Quand la fiction flirte avec la réalité

Après les réels politiciens, place aux acteurs. Pour concevoir la série De 16 sur les coulisses de la Rue de la loi, Wouter Verschelden, s’est inspiré de séries britanniques telles que Yes, Prime Minister. Le rédacteur en chef du site Newsmonkey considère l’humour comme une sorte de thérapie pour adoucir la dureté de la politique : « J’ai vu plein de collègues devenir très cyniques dans le journalisme, mais aussi dans la politique. Leurs pensées étaient tellement noires qu’il fallait de l’humour » pour y survivre.

Les fictions politiques sont légion en Flandre. La semaine avant les élections communales de 2012 et les fédérales de 2014, VTM a diffusé respectivement Deadline 14/10 et Deadline 25/05. La première saison se déroule dans le cadre des élections communales à Anvers, où un homme politique populaire de droite affronte le bourgmestre sortant. Bon nombre d’observateurs estiment que ces personnages ressemblaient à Bart De Wever et au socialiste Patrick Janssens, ce qui aurait influencé la bataille électorale. Dont le vainqueur fut le leader de la N-VA.

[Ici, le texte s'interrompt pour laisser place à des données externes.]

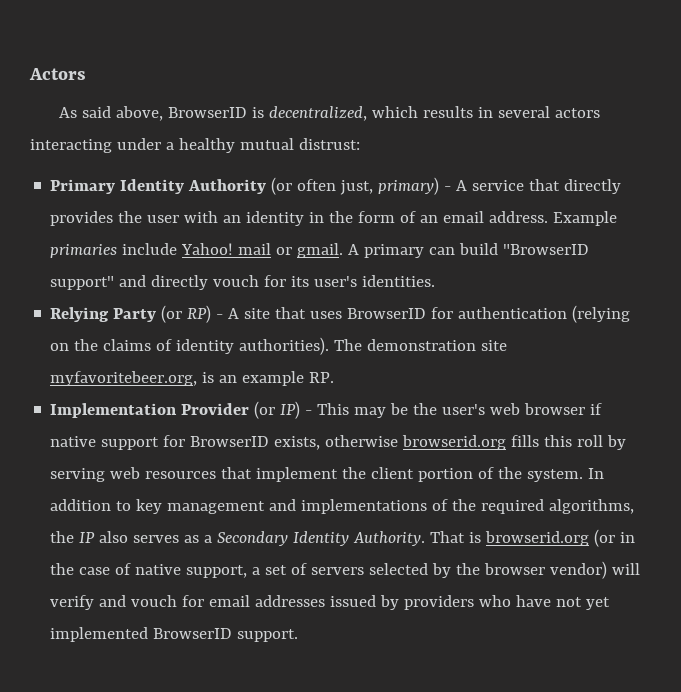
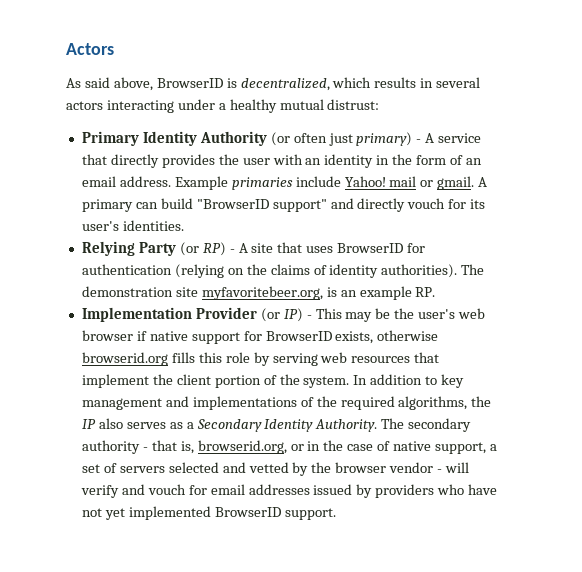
- Primary Identity Authority (or often just, primary) - A service that directly provides the user with an identity in the form of an email address.
+ Primary Identity Authority (or often just primary) - A service that directly provides the user with an identity in the form of an email address.
- Implementation Provider (or IP) - This may be the user's web browser if native support for BrowserID exists, otherwise browserid.org fills this roll by serving web resources that implement the client portion of the system.
+ Implementation Provider (or IP) - This may be the user's web browser if native support for BrowserID exists, otherwise browserid.org fills this role by serving web resources that implement the client portion of the system.
- That is browserid.org (or in the case of native support, a set of servers selected by the browser vendor) will verify and vouch for email addresses issued by providers who have not yet implemented BrowserID support.
+ The secondary authority - that is, browserid.org, or in the case of native support, a set of servers selected and vetted by the browser vendor - will verify and vouch for email addresses issued by providers who have not yet implemented BrowserID support.

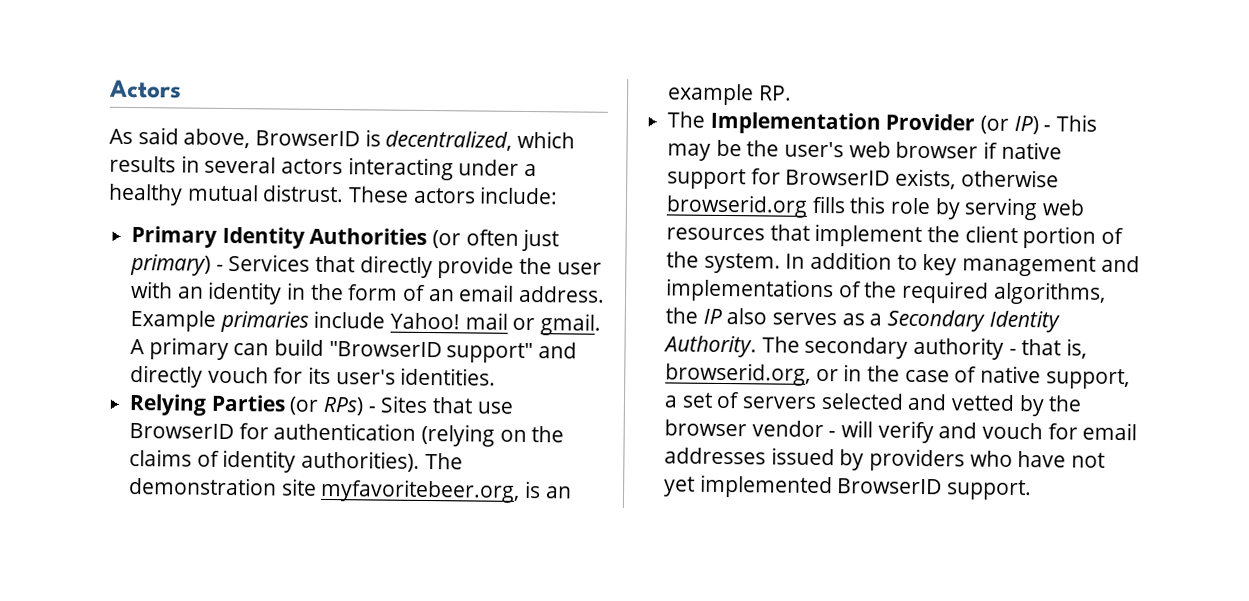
- As said above, BrowserID is decentralized, which results in several actors interacting under a healthy mutual distrust:
+ As said above, BrowserID is decentralized, which results in several actors interacting under a healthy mutual distrust. These actors include:
- Primary Identity Authority (or often just primary) - A service that directly provides the user with an identity in the form of an email address.
+ Primary Identity Authorities (or often just primary) - Services that directly provide the user with an identity in the form of an email address.
- Relying Party (or RP) - A site that uses BrowserID for authentication (relying on the claims of identity authorities).
+ Relying Parties (or RPs) - Sites that use BrowserID for authentication (relying on the claims of identity authorities).
- Implementation Provider (or IP) - This may be the user's web browser if native support for BrowserID exists, otherwise browserid.org fills this role by serving web resources that implement the client portion of the system.
+ The Implementation Provider (or IP) - This may be the user's web browser if native support for BrowserID exists, otherwise browserid.org fills this role by serving web resources that implement the client portion of the system.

Réduire le fossé entre politiques et citoyens

Dans un autre style, Paul Jambers a réalisé des émissions de « human interest » dans lesquelles les politiques jouent un rôle central. La place est aux émotions. En 2014, il a suivi les têtes de liste des partis flamands pendant trois mois de campagne dans le cadre de Jambers in de politiek. Chez eux, en vacances, au bureau… Les téléspectateurs peuvent découvrir comment les dirigeants politiques vivent en coulisse.

Quatre ans plus tard, rebelote, mais cette fois-ci, pour les élections communales à Anvers. En 2018 aussi Paul Jambers est le seul journaliste à pouvoir suivre les moindres faits et gestes de Bart De Wever pendant toute la journée de l’élection d’octobre. Réuni avec les cadors du parti dans un « local secret », le bourgmestre d’Anvers et président du premier parti de Flandre et de Belgique y a déclaré en avoir marre de la confrontation avec la gauche et opter pour la « réconciliation ». Avec une courte majorité de 28 sièges sur 55 dans la Métropole, Bart De Wever se rendait compte de la fragilité de sa coalition avec le CD&V et l’Open VLD.

Pour Wouter Verschelden, il est clair que le leader de la N-VA s’est livré à une performance théâtrale : « Il a instrumentalisé Paul Jambers pour envoyer un message clair. Jambers le sait très bien, mais il est content, car son émission devient un élément déterminant dans la politique. »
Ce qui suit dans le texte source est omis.